Work order:
The answer must be an exact transcription of every record.

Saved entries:
..............................
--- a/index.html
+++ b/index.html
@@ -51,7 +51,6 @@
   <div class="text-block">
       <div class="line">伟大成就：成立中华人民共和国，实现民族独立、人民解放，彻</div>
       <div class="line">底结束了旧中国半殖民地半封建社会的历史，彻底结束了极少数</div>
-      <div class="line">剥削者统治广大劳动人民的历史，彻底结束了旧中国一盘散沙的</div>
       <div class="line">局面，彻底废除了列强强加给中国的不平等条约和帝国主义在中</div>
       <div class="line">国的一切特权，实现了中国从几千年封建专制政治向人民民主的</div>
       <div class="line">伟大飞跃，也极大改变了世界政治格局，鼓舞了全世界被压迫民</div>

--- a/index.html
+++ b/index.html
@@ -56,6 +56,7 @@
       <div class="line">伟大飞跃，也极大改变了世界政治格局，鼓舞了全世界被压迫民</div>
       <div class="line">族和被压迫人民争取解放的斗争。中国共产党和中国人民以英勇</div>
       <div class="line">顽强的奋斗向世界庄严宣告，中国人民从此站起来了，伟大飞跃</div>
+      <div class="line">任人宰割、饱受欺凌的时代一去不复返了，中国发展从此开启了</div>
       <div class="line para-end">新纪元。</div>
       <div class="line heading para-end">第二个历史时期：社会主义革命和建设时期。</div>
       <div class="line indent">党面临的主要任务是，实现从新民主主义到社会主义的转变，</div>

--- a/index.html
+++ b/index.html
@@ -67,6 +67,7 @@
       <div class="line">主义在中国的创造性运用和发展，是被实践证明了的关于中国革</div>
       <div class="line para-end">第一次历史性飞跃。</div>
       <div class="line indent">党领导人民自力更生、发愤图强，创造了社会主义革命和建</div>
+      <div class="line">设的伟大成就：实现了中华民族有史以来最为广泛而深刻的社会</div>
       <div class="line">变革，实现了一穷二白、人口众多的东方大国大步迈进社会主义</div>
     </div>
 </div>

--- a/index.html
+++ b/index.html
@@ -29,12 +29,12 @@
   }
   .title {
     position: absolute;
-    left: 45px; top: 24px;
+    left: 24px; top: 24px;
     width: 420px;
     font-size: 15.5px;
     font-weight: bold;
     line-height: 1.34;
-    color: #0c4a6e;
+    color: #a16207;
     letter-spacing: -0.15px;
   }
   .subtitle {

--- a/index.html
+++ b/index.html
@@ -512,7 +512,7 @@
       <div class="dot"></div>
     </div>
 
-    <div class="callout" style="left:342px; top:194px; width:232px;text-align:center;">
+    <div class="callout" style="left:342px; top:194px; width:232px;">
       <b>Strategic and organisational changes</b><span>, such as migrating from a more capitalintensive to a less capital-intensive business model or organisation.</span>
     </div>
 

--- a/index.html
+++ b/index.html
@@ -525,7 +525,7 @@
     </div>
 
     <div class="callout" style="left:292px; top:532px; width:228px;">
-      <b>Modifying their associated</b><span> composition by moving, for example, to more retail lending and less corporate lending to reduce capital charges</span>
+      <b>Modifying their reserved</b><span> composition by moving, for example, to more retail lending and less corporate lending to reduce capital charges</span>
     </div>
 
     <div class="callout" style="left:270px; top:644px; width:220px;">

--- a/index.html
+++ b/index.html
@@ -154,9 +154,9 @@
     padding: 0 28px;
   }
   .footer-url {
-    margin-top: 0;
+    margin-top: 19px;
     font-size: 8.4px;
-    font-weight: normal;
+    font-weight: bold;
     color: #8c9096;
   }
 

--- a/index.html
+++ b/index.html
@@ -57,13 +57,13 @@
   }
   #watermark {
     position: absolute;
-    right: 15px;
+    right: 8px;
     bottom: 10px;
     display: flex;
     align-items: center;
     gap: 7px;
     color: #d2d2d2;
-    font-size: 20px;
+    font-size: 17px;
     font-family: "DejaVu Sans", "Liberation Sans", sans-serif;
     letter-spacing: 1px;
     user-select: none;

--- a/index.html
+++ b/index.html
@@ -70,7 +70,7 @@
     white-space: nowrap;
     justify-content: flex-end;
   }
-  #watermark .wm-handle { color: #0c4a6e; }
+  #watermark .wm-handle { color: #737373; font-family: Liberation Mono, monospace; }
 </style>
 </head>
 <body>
..............................
Written response:
--- a/index.html
+++ b/index.html
@@ -51,7 +51,6 @@
   <div class="text-block">
       <div class="line">伟大成就：成立中华人民共和国，实现民族独立、人民解放，彻</div>
       <div class="line">底结束了旧中国半殖民地半封建社会的历史，彻底结束了极少数</div>
-      <div class="line">剥削者统治广大劳动人民的历史，彻底结束了旧中国一盘散沙的</div>
       <div class="line">局面，彻底废除了列强强加给中国的不平等条约和帝国主义在中</div>
       <div class="line">国的一切特权，实现了中国从几千年封建专制政治向人民民主的</div>
       <div class="line">伟大飞跃，也极大改变了世界政治格局，鼓舞了全世界被压迫民</div>

--- a/index.html
+++ b/index.html
@@ -56,6 +56,7 @@
       <div class="line">伟大飞跃，也极大改变了世界政治格局，鼓舞了全世界被压迫民</div>
       <div class="line">族和被压迫人民争取解放的斗争。中国共产党和中国人民以英勇</div>
       <div class="line">顽强的奋斗向世界庄严宣告，中国人民从此站起来了，伟大飞跃</div>
+      <div class="line">任人宰割、饱受欺凌的时代一去不复返了，中国发展从此开启了</div>
       <div class="line para-end">新纪元。</div>
       <div class="line heading para-end">第二个历史时期：社会主义革命和建设时期。</div>
       <div class="line indent">党面临的主要任务是，实现从新民主主义到社会主义的转变，</div>

--- a/index.html
+++ b/index.html
@@ -67,6 +67,7 @@
       <div class="line">主义在中国的创造性运用和发展，是被实践证明了的关于中国革</div>
       <div class="line para-end">第一次历史性飞跃。</div>
       <div class="line indent">党领导人民自力更生、发愤图强，创造了社会主义革命和建</div>
+      <div class="line">设的伟大成就：实现了中华民族有史以来最为广泛而深刻的社会</div>
       <div class="line">变革，实现了一穷二白、人口众多的东方大国大步迈进社会主义</div>
     </div>
 </div>

--- a/index.html
+++ b/index.html
@@ -29,12 +29,12 @@
   }
   .title {
     position: absolute;
-    left: 45px; top: 24px;
+    left: 24px; top: 24px;
     width: 420px;
     font-size: 15.5px;
     font-weight: bold;
     line-height: 1.34;
-    color: #0c4a6e;
+    color: #a16207;
     letter-spacing: -0.15px;
   }
   .subtitle {

--- a/index.html
+++ b/index.html
@@ -512,7 +512,7 @@
       <div class="dot"></div>
     </div>
 
-    <div class="callout" style="left:342px; top:194px; width:232px;text-align:center;">
+    <div class="callout" style="left:342px; top:194px; width:232px;">
       <b>Strategic and organisational changes</b><span>, such as migrating from a more capitalintensive to a less capital-intensive business model or organisation.</span>
     </div>
 

--- a/index.html
+++ b/index.html
@@ -525,7 +525,7 @@
     </div>
 
     <div class="callout" style="left:292px; top:532px; width:228px;">
-      <b>Modifying their associated</b><span> composition by moving, for example, to more retail lending and less corporate lending to reduce capital charges</span>
+      <b>Modifying their reserved</b><span> composition by moving, for example, to more retail lending and less corporate lending to reduce capital charges</span>
     </div>
 
     <div class="callout" style="left:270px; top:644px; width:220px;">

--- a/index.html
+++ b/index.html
@@ -154,9 +154,9 @@
     padding: 0 28px;
   }
   .footer-url {
-    margin-top: 0;
+    margin-top: 19px;
     font-size: 8.4px;
-    font-weight: normal;
+    font-weight: bold;
     color: #8c9096;
   }
 

--- a/index.html
+++ b/index.html
@@ -57,13 +57,13 @@
   }
   #watermark {
     position: absolute;
-    right: 15px;
+    right: 8px;
     bottom: 10px;
     display: flex;
     align-items: center;
     gap: 7px;
     color: #d2d2d2;
-    font-size: 20px;
+    font-size: 17px;
     font-family: "DejaVu Sans", "Liberation Sans", sans-serif;
     letter-spacing: 1px;
     user-select: none;

--- a/index.html
+++ b/index.html
@@ -70,7 +70,7 @@
     white-space: nowrap;
     justify-content: flex-end;
   }
-  #watermark .wm-handle { color: #0c4a6e; }
+  #watermark .wm-handle { color: #737373; font-family: Liberation Mono, monospace; }
 </style>
 </head>
 <body>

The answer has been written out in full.